Sometimes our day to day activities can feel like too much. From packing lunches to dropping the kids off at school to arriving at work on time, it often seems as though there isn’t a moment to breathe.
But it’s when we have the least amount of time to pause that this pause matters the most.
Mindfulness practices allow us to cultivate space before we react to a stressor like our misplaced keys, a caseworker’s disagreeable statement, or our child spilling their dinner plate while the phone is ringing and their baby sister is crying. In creating a moment to pause, we may be able to turn reaction into reflection and gain control of the way we respond under pressure.
You can hone the ability to pause through practicing mindfulness. Mindfulness has become a contemporary buzzword, but it is also an evidence-based tool that can be used to relieve stress, which is important because unmanaged stress is insidious and adversely affects our emotional, physical and cognitive health.
Symptoms of Stress
- Emotional
- Easily agitated, moody
- Feeling overwhelmed, urge to take control
- Difficulty relaxing
- Low self esteem
- Physical
- Low energy
- Headaches
- Upset stomach
- Aches, pains, tension
- Clenched jaw and grinding teeth
- Cognitive
- Constant worrying
- Racing thoughts
- Forgetfulness
- Inability to focus
- Poor judgement
As a foster parent, you may know these feelings too well. Maybe you’re struggling to grapple with your foster child’s food insecurities, watching him eat far more than necessary each time you sit down for dinner. Maybe you have a home inspection coming up and you’re just noticing that the house hasn’t been mopped in weeks. Or maybe you’re trying to remain calm on the drive to a visitation that your foster child’s mother might miss again. Whatever is going on, in the life of a foster parent, the stress can often feel like too much.
Mindfulness Effects
So, how does mindfulness reduce stress? A large portion of mindfulness is the warding off of the stress response in the first place. Here are a few ways that mindfulness can help.

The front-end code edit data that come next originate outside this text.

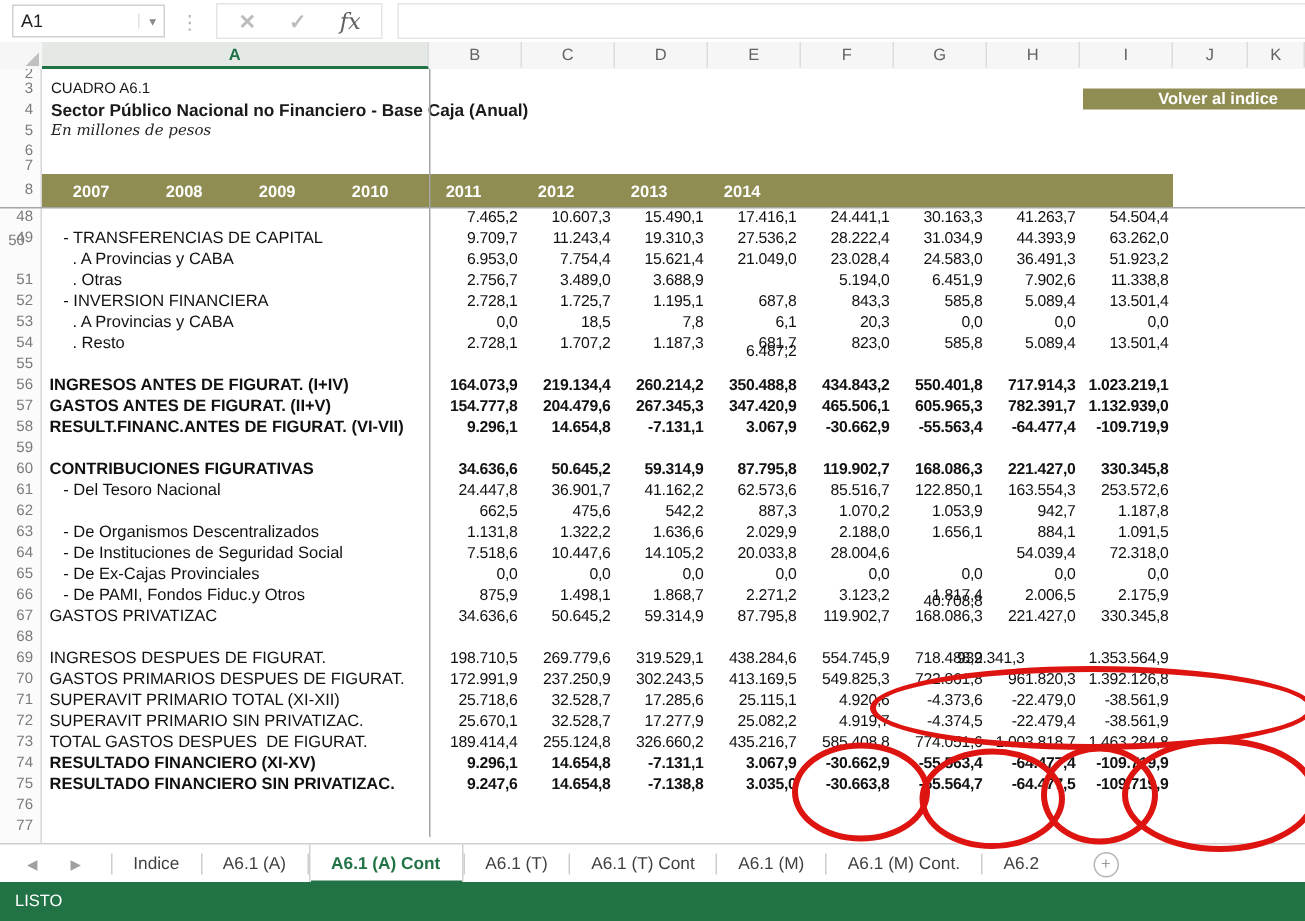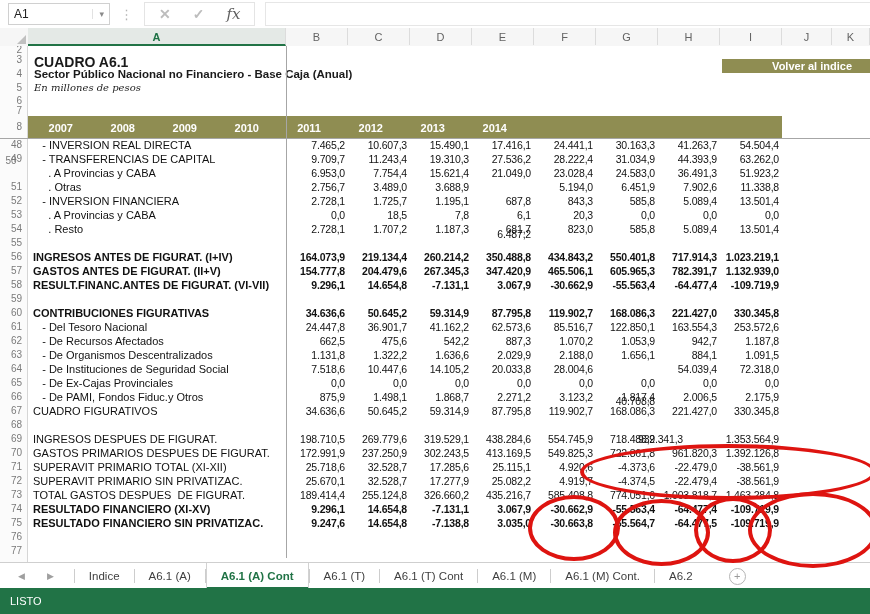--- a/index.html
+++ b/index.html
@@ -34,21 +34,21 @@
             border-bottom:2px solid #217346;height:18px;}
 
   
   .sheet{position:absolute;top:46px;left:0;width:870px;height:516px;background:#fff;overflow:hidden;}
   .gutter{position:absolute;left:0;top:0;width:28px;height:100%;background:#fbfbfb;
           border-right:1px solid #d6d6d6;box-sizing:border-box;}
   .rownum{position:absolute;left:0;width:22px;text-align:right;font-size:10px;color:#7a7a7a;overflow:hidden;}
   .vfreeze{position:absolute;left:286px;top:0;height:512px;width:1px;background:#a6a6a6;}
   .hfreeze{position:absolute;left:0;right:0;top:92px;height:1px;background:#a6a6a6;}
 
-  .t1{position:absolute;left:34px;top:8px;font-size:14px;font-weight:bold;color:#1a1a1a;}
+  .t1{position:absolute;left:34px;top:8px;font-size:10px;font-weight:normal;color:#1a1a1a;}
   .t2{position:absolute;left:34px;top:22px;font-size:11.5px;font-weight:bold;color:#1a1a1a;}
   .t3{position:absolute;left:34px;top:36px;font-size:10px;font-style:italic;
       font-family:"DejaVu Serif",serif;color:#222;}
 
   .volver{position:absolute;left:722px;top:13px;width:148px;height:14px;background:#8f8d52;
           color:#fff;font-size:11px;font-weight:bold;line-height:14px;text-align:right;
           padding-right:18px;box-sizing:border-box;cursor:pointer;}
 
   .yearband{position:absolute;left:28px;top:70px;width:754px;height:22px;background:#8f8d52;}
   .yearcell{position:absolute;top:0;height:22px;line-height:24px;font-size:11px;font-weight:bold;
@@ -171,21 +171,20 @@
         <div class="yearcell" style="left: 124px; width: 62px;">2009</div>
         <div class="yearcell" style="left: 186px; width: 62px;">2010</div>
         <div class="yearcell" style="left: 248px; width: 62px;">2011</div>
         <div class="yearcell" style="left: 310px; width: 62px;">2012</div>
         <div class="yearcell" style="left: 372px; width: 62px;">2013</div>
         <div class="yearcell" style="left: 434px; width: 62px;">2014</div>
       </div>
 
     <div id="rowsHost">
         <div class="drow" style="top: 92px;">
-          <div class="rlabel">   - INVERSION REAL DIRECTA</div>
           <div class="vcell" style="left: 286px;">7.465,2</div>
           <div class="vcell" style="left: 348px;">10.607,3</div>
           <div class="vcell" style="left: 410px;">15.490,1</div>
           <div class="vcell" style="left: 472px;">17.416,1</div>
           <div class="vcell" style="left: 534px;">24.441,1</div>
           <div class="vcell" style="left: 596px;">30.163,3</div>
           <div class="vcell" style="left: 658px;">41.263,7</div>
           <div class="vcell" style="left: 720px;">54.504,4</div>
         </div>
         <div class="drow" style="top: 106px;">
@@ -325,21 +324,20 @@
           <div class="vcell" style="left: 286px;">24.447,8</div>
           <div class="vcell" style="left: 348px;">36.901,7</div>
           <div class="vcell" style="left: 410px;">41.162,2</div>
           <div class="vcell" style="left: 472px;">62.573,6</div>
           <div class="vcell" style="left: 534px;">85.516,7</div>
           <div class="vcell" style="left: 596px;">122.850,1</div>
           <div class="vcell" style="left: 658px;">163.554,3</div>
           <div class="vcell" style="left: 720px;">253.572,6</div>
         </div>
         <div class="drow" style="top: 288px;">
-          <div class="rlabel">   - De Recursos Afectados</div>
           <div class="vcell" style="left: 286px;">662,5</div>
           <div class="vcell" style="left: 348px;">475,6</div>
           <div class="vcell" style="left: 410px;">542,2</div>
           <div class="vcell" style="left: 472px;">887,3</div>
           <div class="vcell" style="left: 534px;">1.070,2</div>
           <div class="vcell" style="left: 596px;">1.053,9</div>
           <div class="vcell" style="left: 658px;">942,7</div>
           <div class="vcell" style="left: 720px;">1.187,8</div>
         </div>
         <div class="drow" style="top: 302px;">
@@ -380,21 +378,21 @@
           <div class="vcell" style="left: 286px;">875,9</div>
           <div class="vcell" style="left: 348px;">1.498,1</div>
           <div class="vcell" style="left: 410px;">1.868,7</div>
           <div class="vcell" style="left: 472px;">2.271,2</div>
           <div class="vcell" style="left: 534px;">3.123,2</div>
           <div class="vcell" style="left: 596px;">1.817,4</div>
           <div class="vcell" style="left: 658px;">2.006,5</div>
           <div class="vcell" style="left: 720px;">2.175,9</div>
         </div>
         <div class="drow" style="top: 358px;">
-          <div class="rlabel">CUADRO FIGURATIVOS</div>
+          <div class="rlabel">GASTOS PRIVATIZAC</div>
           <div class="vcell" style="left: 286px;">34.636,6</div>
           <div class="vcell" style="left: 348px;">50.645,2</div>
           <div class="vcell" style="left: 410px;">59.314,9</div>
           <div class="vcell" style="left: 472px;">87.795,8</div>
           <div class="vcell" style="left: 534px;">119.902,7</div>
           <div class="vcell" style="left: 596px;">168.086,3</div>
           <div class="vcell" style="left: 658px;">221.427,0</div>
           <div class="vcell" style="left: 720px;">330.345,8</div>
         </div>
         <div class="drow" style="top: 372px;">

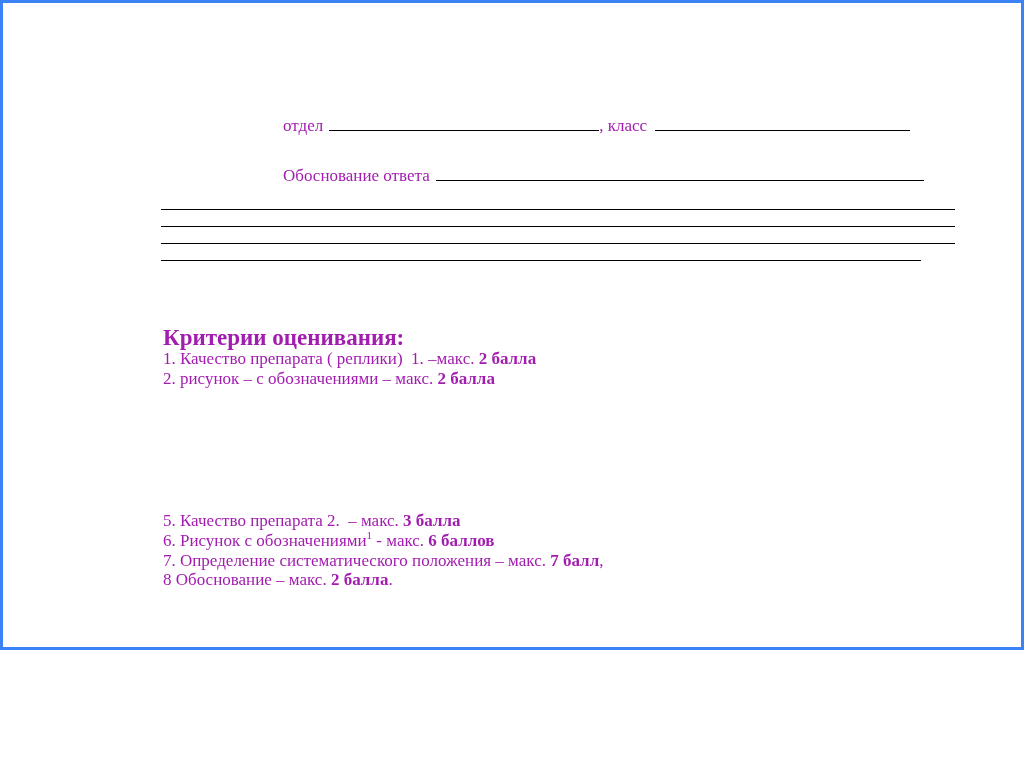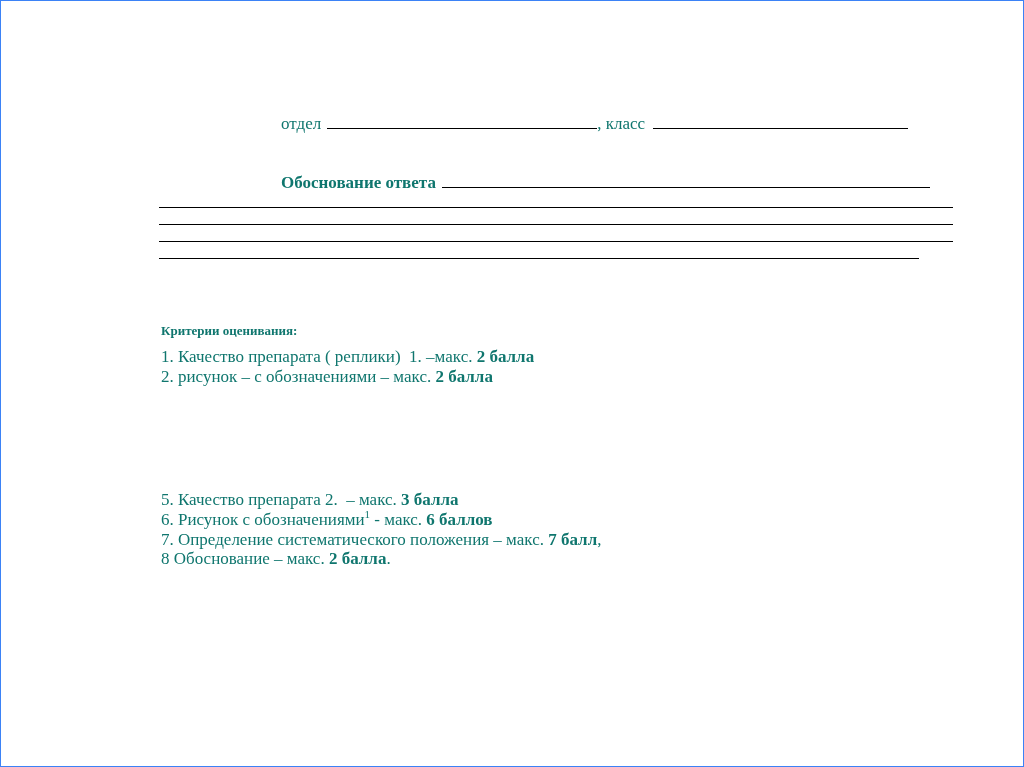--- a/index.html
+++ b/index.html
@@ -1,34 +1,34 @@
 <!DOCTYPE html>
 <html><head>
 <meta charset="utf-8">
 <style>
   * { margin: 0; padding: 0; box-sizing: border-box; }
   html, body { background: #ffffff; }
   .slide {
     position: relative;
     width: 1024px;
-    height: 767px;
+    height: 650px;
     background: #ffffff;
-    border: 1px solid #3b82f6;
+    border: 3px solid #3b82f6;
     font-family: "Liberation Serif", "DejaVu Serif", serif;
-    color: #0f766e;
+    color: #a21caf;
     overflow: hidden;
   }
   .form-row {
     position: absolute;
     left: 280px;
     font-size: 17px;
     white-space: nowrap;
   }
   .row-dept { top: 113px; }
-  .row-just { top: 172px; font-weight: bold; }
+  .row-just { top: 163px; }
   .blank {
     display: inline-block;
     border-bottom: 1.4px solid #000;
     height: 14px;
     vertical-align: baseline;
   }
   .blank-dept  { width: 270px; margin-left: 6px; }
   .blank-class { width: 255px; margin-left: 8px; }
   .blank-just  { width: 488px; margin-left: 6px; }
   .rule {
@@ -38,32 +38,32 @@
     border-top: 1.5px solid #000;
   }
   .rule-1 { top: 206px; width: 794px; }
   .rule-2 { top: 223px; width: 794px; }
   .rule-3 { top: 240px; width: 794px; }
   .rule-4 { top: 257px; width: 760px; border-top-width: 1px; }
   .criteria-title {
     position: absolute;
     left: 160px;
     top: 322px;
-    font-size: 13px;
+    font-size: 23px;
     font-weight: bold;
     white-space: pre-wrap;
   }
   .list {
     position: absolute;
     left: 160px;
     font-size: 17px;
     line-height: 19.8px;
   }
   .block1 { top: 346px; }
-  .block2 { top: 489px; }
+  .block2 { top: 508px; }
   .item { white-space: pre-wrap; }
   .b { font-weight: bold; }
   .item sup {
     font-size: 11px;
     line-height: 0;
     vertical-align: super;
   }
 </style>
 </head>
 <body>

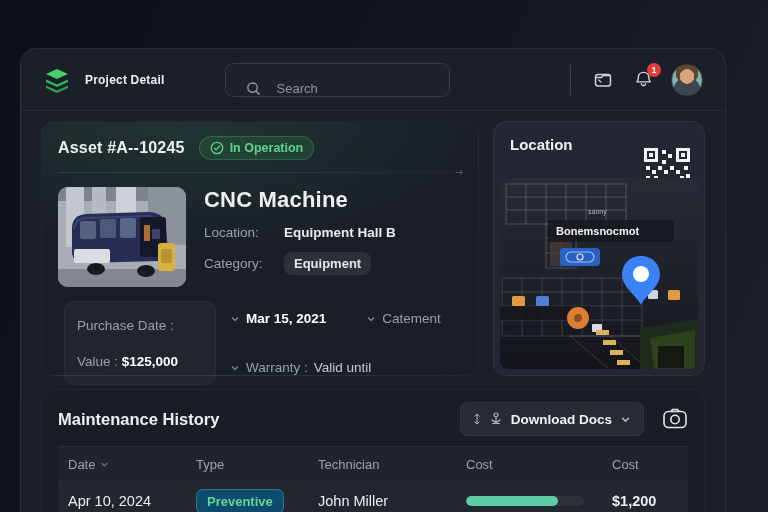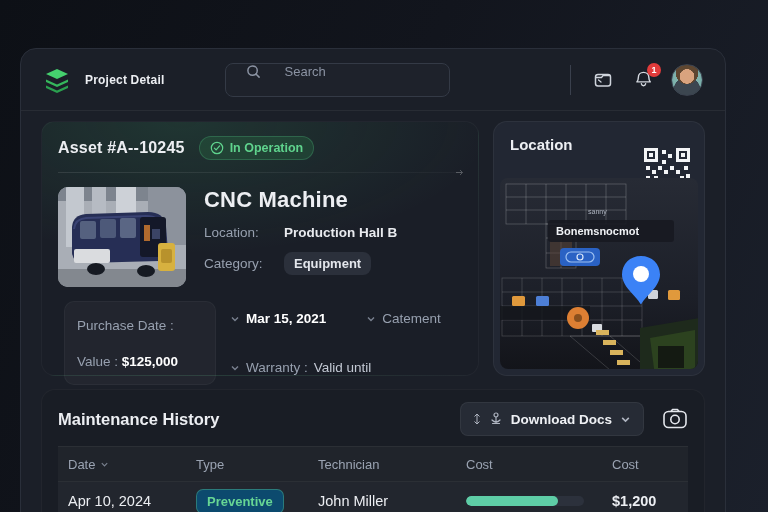--- a/index.html
+++ b/index.html
@@ -13,22 +13,22 @@
   .window{
     position:absolute; left:20px; top:48px; width:706px; height:480px;
     background:#1b1f28; border:1px solid #2a2f3a; border-radius:16px 16px 0 0;
     overflow:hidden;
   }
   
   .appbar{ height:62px; display:flex; align-items:center; padding:0 22px;
     border-bottom:1px solid rgba(255,255,255,0.06); }
   .logo{ width:28px; height:28px; margin-right:14px; }
   .app-title{ font-size:12px; font-weight:700; letter-spacing:.2px; }
-  .searchbox{ margin-left:60px; width:225px; height:34px; display:flex; align-items:flex-start;
-    gap:24px; padding:0 20px; background:#1e222b; border:1px solid #343a46; border-radius:8px; }
+  .searchbox{ margin-left:60px; width:225px; height:34px; display:flex; align-items:flex-end;
+    gap:16px; padding:0 20px; background:#1e222b; border:1px solid #343a46; border-radius:8px; }
   .searchbox .ph{ font-size:13px; color:#8b93a3; }
   .appbar-right{ margin-left:auto; display:flex; align-items:center; gap:16px; }
   .vdivider{ width:1px; height:30px; background:#3a404d; margin-right:4px; }
   .iconbtn{ position:relative; width:24px; height:24px; display:flex; align-items:center; justify-content:center; cursor:pointer; }
   .badge-dot{ position:absolute; top:-5px; right:-6px; min-width:14px; height:14px; border-radius:7px;
     background:#e23b3b; color:#fff; font-size:9px; font-weight:700; display:flex; align-items:center; justify-content:center; padding:0 3px;}
   .avatar{ width:32px; height:32px; border-radius:50%;
     background:
       radial-gradient(circle at 50% 38%, #d9a37e 0 30%, transparent 31%),
       radial-gradient(circle at 50% 26%, #5e4630 0 42%, transparent 43%),
@@ -195,21 +195,21 @@
               <rect x="103" y="62" width="11" height="14" rx="2" fill="#b8922c"></rect>
 
               <ellipse cx="38" cy="82" rx="9" ry="6" fill="#161a22"></ellipse>
               <ellipse cx="88" cy="84" rx="9" ry="6" fill="#161a22"></ellipse>
             </svg>
           </div>
           <div class="asset-info">
             <div class="name">CNC Machine</div>
             <div class="kv">
               <span class="k">Location:</span>
-              <span class="v">Production Hall B</span>
+              <span class="v">Equipment Hall B</span>
             </div>
             <div class="kv">
               <span class="k">Category:</span>
               <span class="chip">Equipment</span>
             </div>
           </div>
         </div>
 
         <div class="asset-foot">
           <div class="foot-panel">

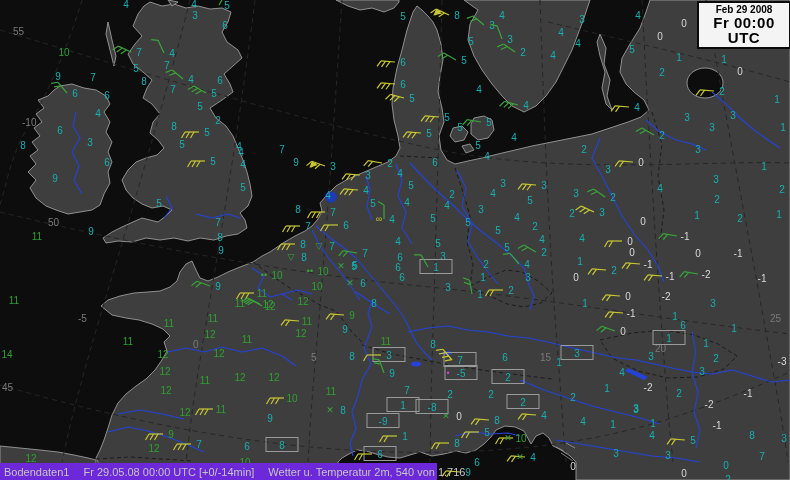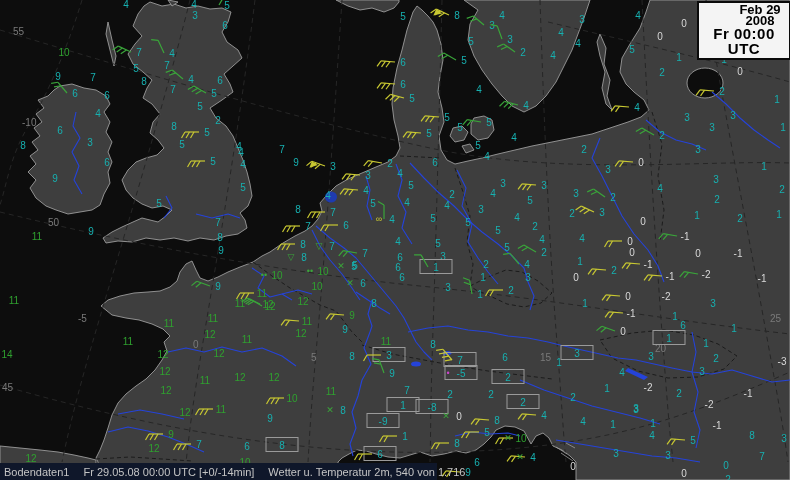--- a/index.html
+++ b/index.html
@@ -1,23 +1,23 @@
 <!DOCTYPE html>
 <html><head>
 <meta charset="utf-8">
 <style>
   html,body{margin:0;padding:0;background:#000;}
   .screen{position:relative;width:790px;height:480px;overflow:hidden;background:#0d0d0d;
           font-family:"Liberation Sans",sans-serif;}
   svg text{font-family:"Liberation Sans","DejaVu Sans",sans-serif;}
   .info-box{position:absolute;top:1px;left:697px;width:90px;background:#f4f4f4;
             border:2px solid #0a0a0a;text-align:center;color:#000;padding:1px 0 2px 0;z-index:5;}
-  .info-box .l1{font-size:13px;font-weight:bold;line-height:11px;padding-left:32px;}
+  .info-box .l1{font-size:10px;font-weight:bold;line-height:11px;}
   .info-box .l2{font-size:15px;font-weight:bold;line-height:15px;letter-spacing:0.5px;}
-  .status-bar{position:absolute;left:0;top:463px;width:437px;height:17px;background:#0f172a;
+  .status-bar{position:absolute;left:0;top:463px;width:437px;height:17px;background:#6d28d9;
               color:#c4c4c4;font-size:11px;display:flex;align-items:center;padding:0 4px;
               box-sizing:border-box;white-space:nowrap;z-index:5;}
   .status-bar span{margin-right:14px;}
 </style>
 </head>
 <body>
 
 <div class="screen">
   <svg width="790" height="480" viewBox="0 0 790 480">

- Response Not Reaction – as mentioned previously, mindfulness allows you to create space before reacting to a situation, allowing you to respond in a thoughtful way rather than reacting. So, when you sit down to dinner after another long day and your foster child is overeating, you can take a moment to breathe before reacting by saying something unhelpful.
- Thought Awareness – mindfulness can make you more aware of your thoughts as something separate from yourself, which allows you to take them less seriously, and leaves the stress response uninitiated. As you’re rushing to work and step in something sticky on the dining room floor, you may have the thought you’re a bad foster parent who can’t keep the house clean. With mindfulness, you can see that the thought is separate from you and is not a truth that has to encompass you.
- Emotional Awareness – because mindfulness increases your ability to exist in the present moment, it causes you to be more aware of the emotions of others. So, if you arrive at the visitation and your foster child’s bio mom isn’t there, you can be less involved in your feelings about her bio mom and more supportive of your foster child’s emotional response.
- Physical Awareness – mindfulness practice makes you more aware of your physical body; being in touch can help you notice aches and pains and attend to them early.
You can find more detailed accounts of how practicing mindfulness helps manage stress here.
Mindfulness Resources
While mindfulness has become a billion-dollar industry, there are resources that make it free to practice on your own. If you’re a licensed resource parent in New Jersey, you can find free guided meditation practices on embrella’s training site. Psychologist Tara Brach offers free meditations on her website, though these are not secular. Eight-week mindfulness-based stress reduction courses, developed by microbiologist and MIT professor Jon Kabat-Zinn, provide secular mindfulness practice. Find one here.
Why Bother?
In her book Mindfulness for Carers, Dr. Cheryl Rezek discusses how the practice of mindfulness can be vital for carers of individuals who require special attention for their emotional needs. Since many foster youth have experienced trauma and may have increased emotional needs in response, mindfulness can be an effective tool for resource parents in providing their youth with proper care.
As a resource parent, you have the profound, unique and challenging job of creating a secure environment for a child who may not have felt safe in the past. This means it is vital to be conscious of your responses to stress so that you are aware of your reactions and responses that impact the environment in your home. In addition, it is important to manage stress so that the adverse effects like fatigue, moodiness, forgetfulness and headaches don’t negatively impact your ability to help your foster youth, and yourself, to cope.
Be conscious of our response to stress.